Bisher ging man davon aus, dass die Versauerung der Ozeane ihre „planetare Belastungsgrenze“ noch nicht überschritten hat. Planetarische Belastungsgrenzen sind natürliche Grenzen für wichtige globale Systeme wie Klima, Wasserressourcen und Artenvielfalt. Überschreiten sie diese, ist ihre Fähigkeit, einen gesunden Planeten zu erhalten, gefährdet, erklärt The Guardian. Wissenschaftler erklärten im vergangenen Jahr, sechs der neun Belastungsgrenzen seien bereits überschritten.
Doch eine neue Studie des britischen Plymouth Marine Laboratory (PML), der in Washington ansässigen National Oceanic and Atmospheric Administration und des Cooperative Institute for Marine Resources Studies der Oregon State University hat ergeben, dass die „Grenze“ der Ozeanversauerung ebenfalls vor etwa fünf Jahren erreicht wurde.
„Die Versauerung der Meere ist nicht nur eine Umweltkrise, sie ist eine tickende Zeitbombe für die Meeresökosysteme und die Küstenwirtschaft“, erklärt PML-Professor Steve Widdicombe, der auch Co-Vorsitzender des Global Ocean Acidification Observing Network ist.
Die Studie stützte sich auf neue und historische physikalische und chemische Messungen aus Eisbohrkernen, kombiniert mit modernen Computermodellen und Studien des Meereslebens, um den Wissenschaftlern eine Gesamtschätzung für die letzten 150 Jahre zu liefern.
Die Studie kam zu dem Ergebnis, dass der durchschnittliche Zustand der Ozeane weltweit bereits im Jahr 2020 sehr nahe an der globalen Grenze der Ozeanversauerung liegt und in einigen Regionen sogar darüber hinaus. Diese Grenze wird definiert, wenn die Kalziumkarbonatkonzentration im Meerwasser mehr als 20 Prozent unter dem vorindustriellen Niveau liegt.
Je tiefer sie in den Ozean vordrangen, desto schlimmer seien die Ergebnisse, erklärten die Wissenschaftler. In 200 Metern Tiefe überschritten 60 Prozent der weltweiten Gewässer die „sichere“ Grenze der Versauerung.

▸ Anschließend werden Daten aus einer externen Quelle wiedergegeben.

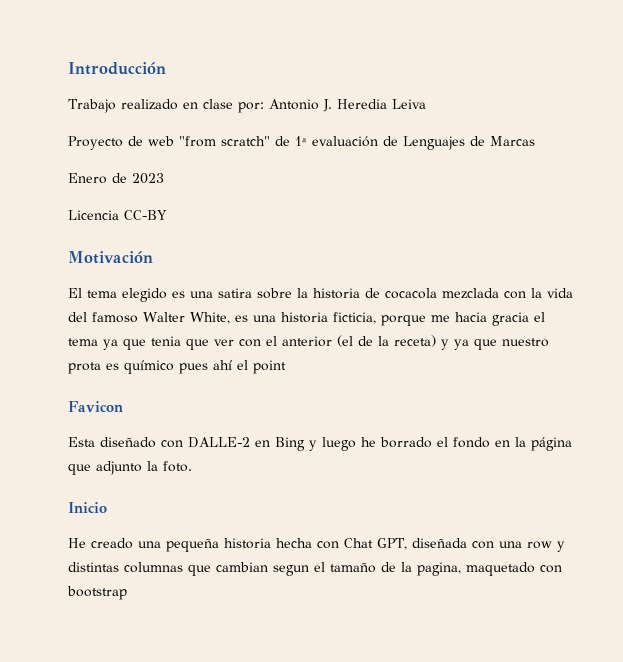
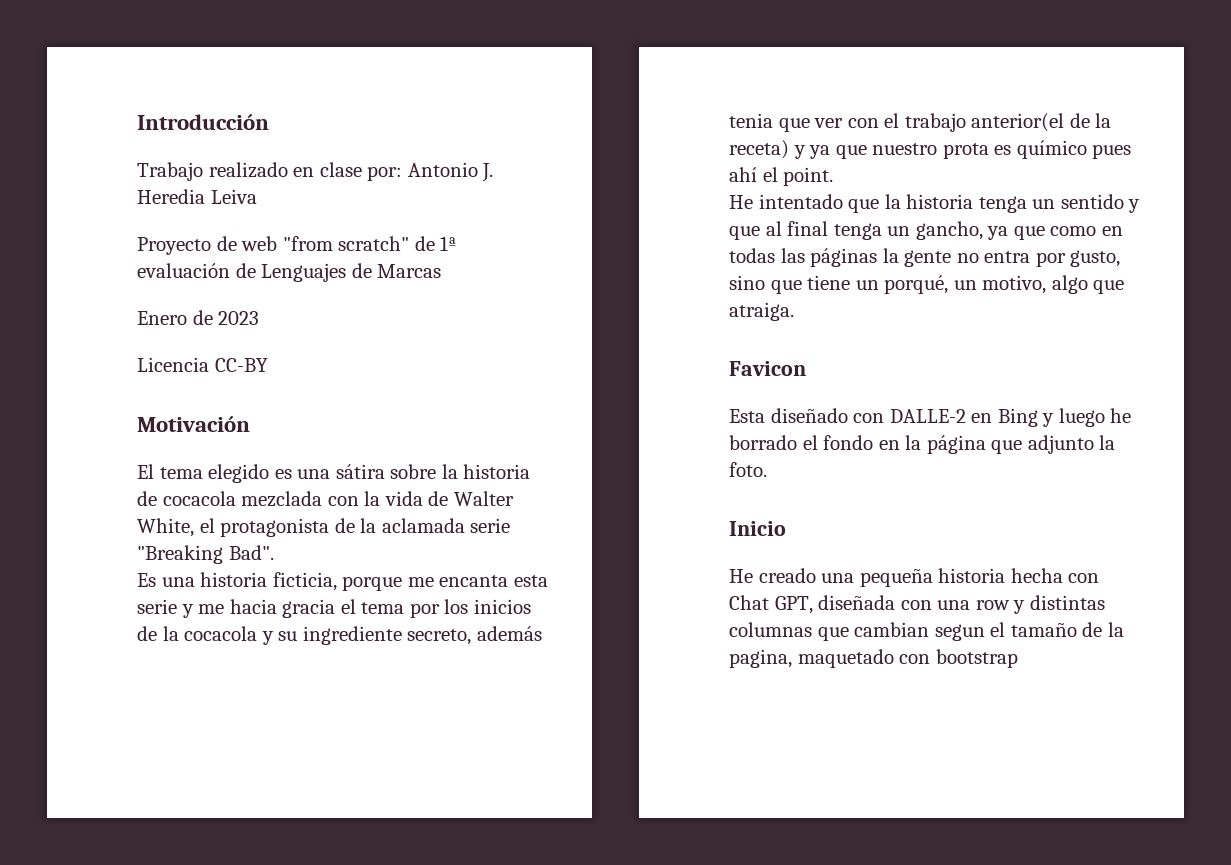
- El tema elegido es una satira sobre la historia de cocacola mezclada con la vida del famoso Walter White, es una historia ficticia, porque me hacia gracia el tema ya que tenia que ver con el anterior (el de la receta) y ya que nuestro prota es químico pues ahí el point
+ El tema elegido es una sátira sobre la historia de cocacola mezclada con la vida de Walter White, el protagonista de la aclamada serie "Breaking Bad".
+ Es una historia ficticia, porque me encanta esta serie y me hacia gracia el tema por los inicios de la cocacola y su ingrediente secreto, además tenia que ver con el trabajo anterior(el de la receta) y ya que nuestro prota es químico pues ahí el point.
+ He intentado que la historia tenga un sentido y que al final tenga un gancho, ya que como en todas las páginas la gente no entra por gusto, sino que tiene un porqué, un motivo, algo que atraiga.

„Der Großteil des Meereslebens findet sich nicht nur an der Oberfläche“, sagt Professorin Helen Findlay vom PML. „In den Tiefengewässern gibt es viel mehr verschiedene Pflanzen- und Tierarten. Da sich diese tieferen Gewässer so stark verändern, könnten die Auswirkungen der Ozeanversauerung viel schwerwiegender sein als bisher angenommen.“
Professor Findlay fügte hinzu, dass dies enorme Auswirkungen auf wichtige Unterwasser-Ökosysteme wie tropische und sogar Tiefseekorallenriffe habe, die als wichtige Lebensräume und Kinderstuben für die Jungtiere vieler Arten dienten.
Wenn der pH-Wert sinkt, haben kalkbildende Arten wie Korallen, Austern, Muscheln und kleine Weichtiere, die als Seeschmetterlinge bekannt sind, Schwierigkeiten, ihre Schutzstrukturen aufrechtzuerhalten, was zu geschwächten Schalen, langsamerem Wachstum, verringerter Fortpflanzung und verringerter Überlebenschance führt, stellt der Guardian fest.
Die Autoren betonten, dass die Reduzierung der CO2-Emissionen die einzige Möglichkeit sei, der Versauerung auf globaler Ebene entgegenzuwirken. Schutzmaßnahmen könnten und sollten sich jedoch auf die Regionen und Arten konzentrieren, die am stärksten gefährdet seien.
Jessie Turner, Direktorin der International Ocean Acidification Alliance, die nicht an der Studie beteiligt war, sagte: „Dieser Bericht macht deutlich, dass uns die Zeit davonläuft und dass unser Handeln – oder Nichthandeln – bereits unsere Zukunft bestimmen wird. Wir müssen uns mit einer existenziellen Bedrohung auseinandersetzen und gleichzeitig mit der schwierigen Realität konfrontiert werden, dass ein Großteil des geeigneten Lebensraums für Schlüsselarten bereits verloren ist.“
„Es ist klar, dass die Regierungen es sich nicht länger leisten können, die Versauerung auf ihrer politischen Agenda zu ignorieren“, sagte sie.